Directions -
When copying the records below, keep every word as it is and drop the images.

Record excerpts -
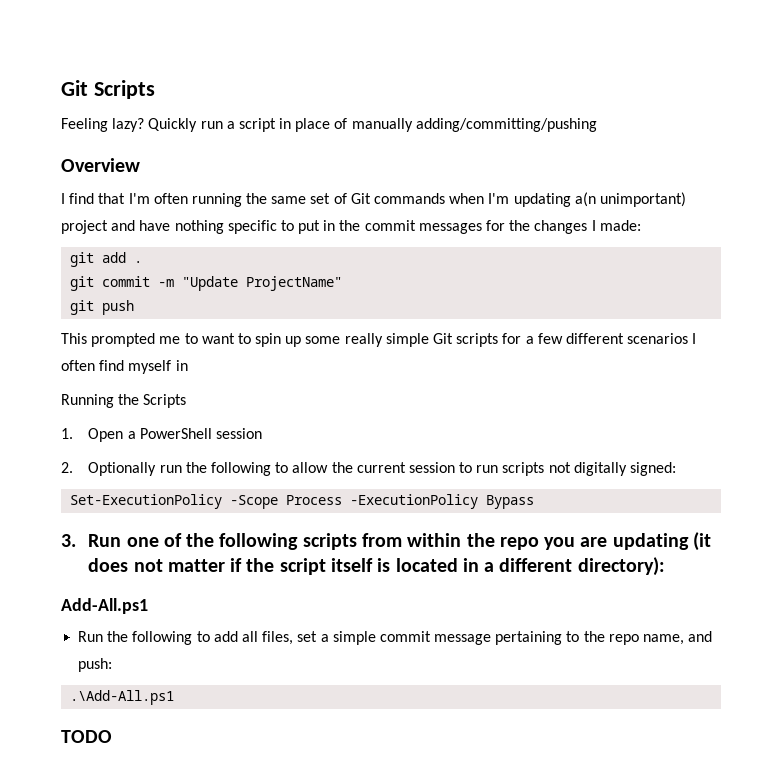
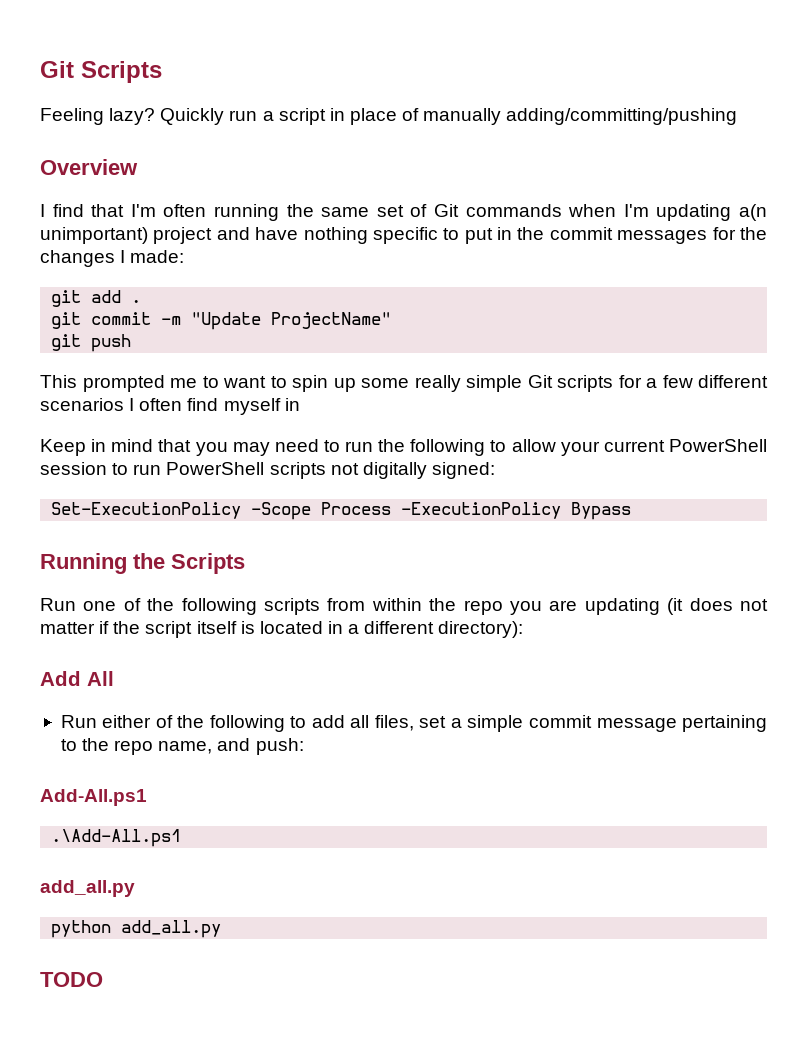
[61,394,187,408] [61,428,262,442] [61,462,157,476] Running the Scripts // 1. Open a PowerShell session // 2. Optionally -> [40,439,340,456] Keep in mind that you may need to
[331,462,406,473] the current -> [560,439,767,456] your current PowerShell
(499, 469) none -> [166,462,265,475] PowerShell
[61,534,76,547] 3. -> [40,553,245,574] Running the Scripts //
[61,598,148,614] [78,631,104,642] Add-All.ps1 // Run -> [40,671,114,686] [60,715,173,728] Add All // Run either of
(113, 665) none -> [40,789,147,806] // Add-All.ps1
(175, 697) none -> [40,880,135,897] [51,920,222,938] // add_all.py // python add_all.py

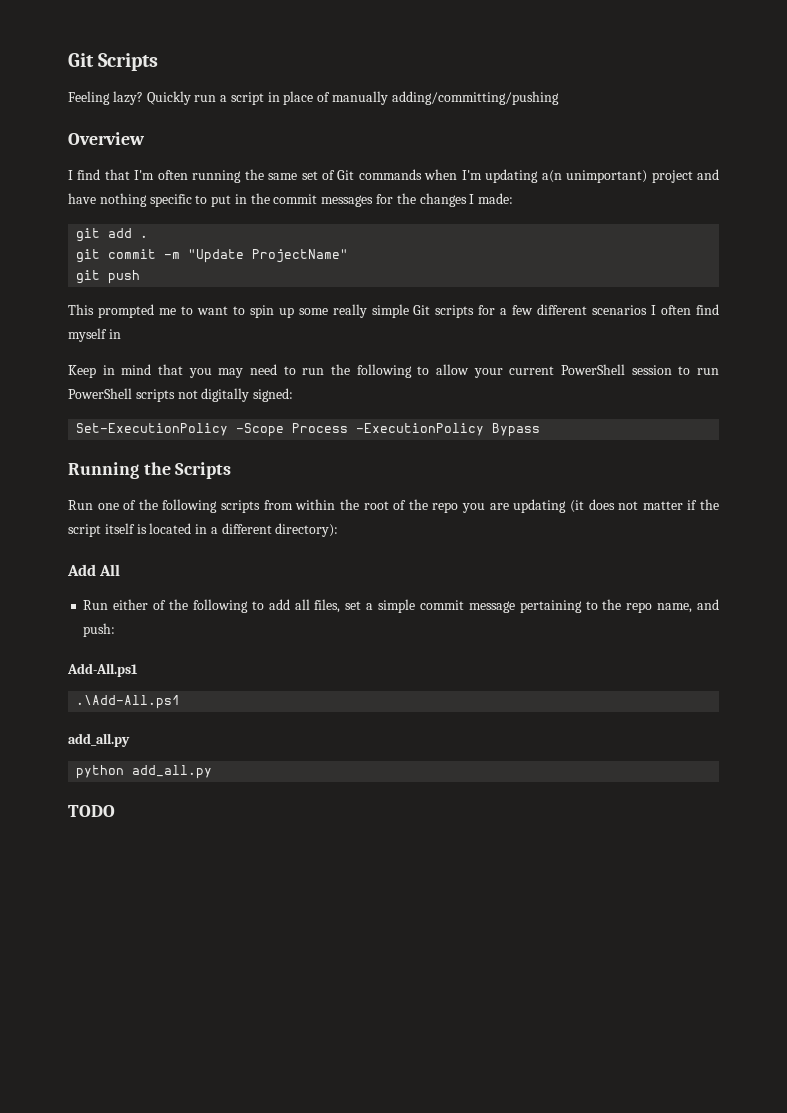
(457, 604) none -> [363,499,428,510] root of the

Output -
[61,394,187,408] [61,428,262,442] [61,462,157,476] Running the Scripts // 1. Open a PowerShell session // 2. Optionally -> [40,439,340,456] Keep in mind that you may need to
[331,462,406,473] the current -> [560,439,767,456] your current PowerShell
(499, 469) none -> [166,462,265,475] PowerShell
[61,534,76,547] 3. -> [40,553,245,574] Running the Scripts //
[61,598,148,614] [78,631,104,642] Add-All.ps1 // Run -> [40,671,114,686] [60,715,173,728] Add All // Run either of
(113, 665) none -> [40,789,147,806] // Add-All.ps1
(175, 697) none -> [40,880,135,897] [51,920,222,938] // add_all.py // python add_all.py

(457, 604) none -> [363,499,428,510] root of the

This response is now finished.